(Difference listings)
= = = = = = =

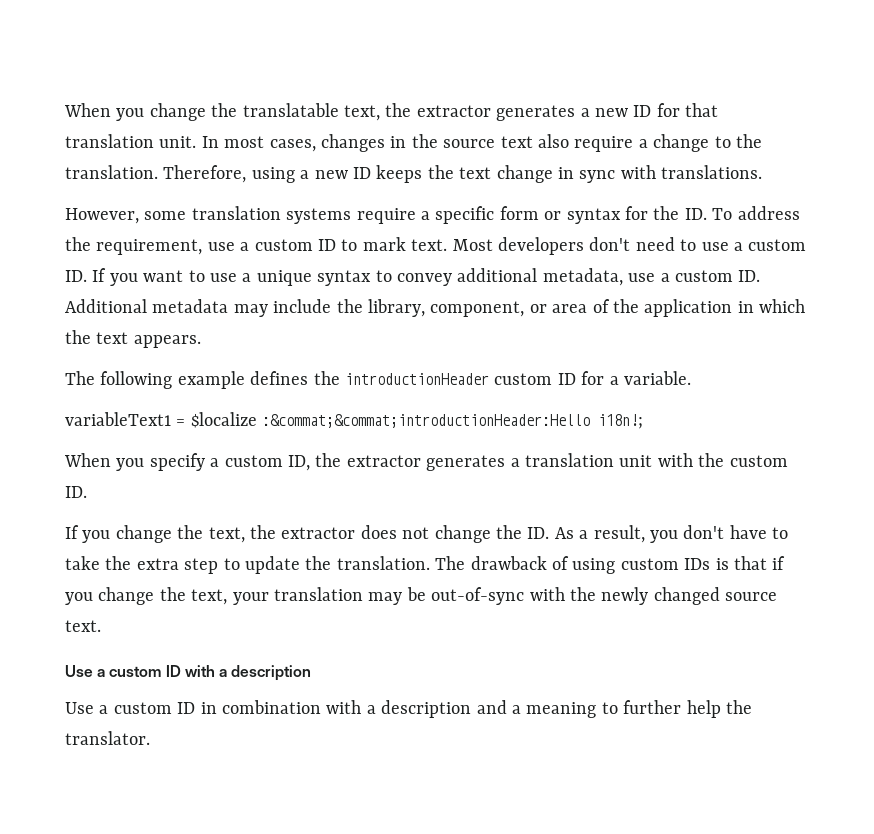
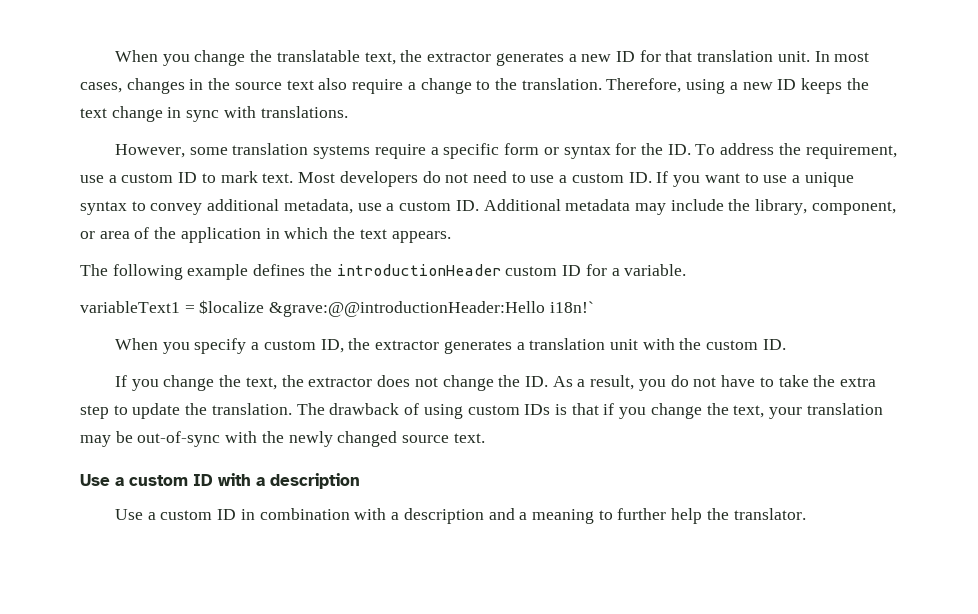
- Most developers don't need to use a custom ID. If you want to use a unique syntax to convey additional metadata, use a custom ID. Additional metadata may include the library, component, or area of the application in which the text appears.
+ Most developers do not need to use a custom ID. If you want to use a unique syntax to convey additional metadata, use a custom ID. Additional metadata may include the library, component, or area of the application in which the text appears.
- variableText1 = $localize :&commat;&commat;introductionHeader:Hello i18n!;
+ variableText1 = $localize &grave:@@introductionHeader:Hello i18n!`
- If you change the text, the extractor does not change the ID. As a result, you don't have to take the extra step to update the translation.
+ If you change the text, the extractor does not change the ID. As a result, you do not have to take the extra step to update the translation.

= = = = = = =

## YOUR OBJECTIVE
Beginning with the line that has "developers do not", set down each line through the last one above, exactly, and nothing else.

## SOLUTION
+ Most developers do not need to use a custom ID. If you want to use a unique syntax to convey additional metadata, use a custom ID. Additional metadata may include the library, component, or area of the application in which the text appears.
- variableText1 = $localize :&commat;&commat;introductionHeader:Hello i18n!;
+ variableText1 = $localize &grave:@@introductionHeader:Hello i18n!`
- If you change the text, the extractor does not change the ID. As a result, you don't have to take the extra step to update the translation.
+ If you change the text, the extractor does not change the ID. As a result, you do not have to take the extra step to update the translation.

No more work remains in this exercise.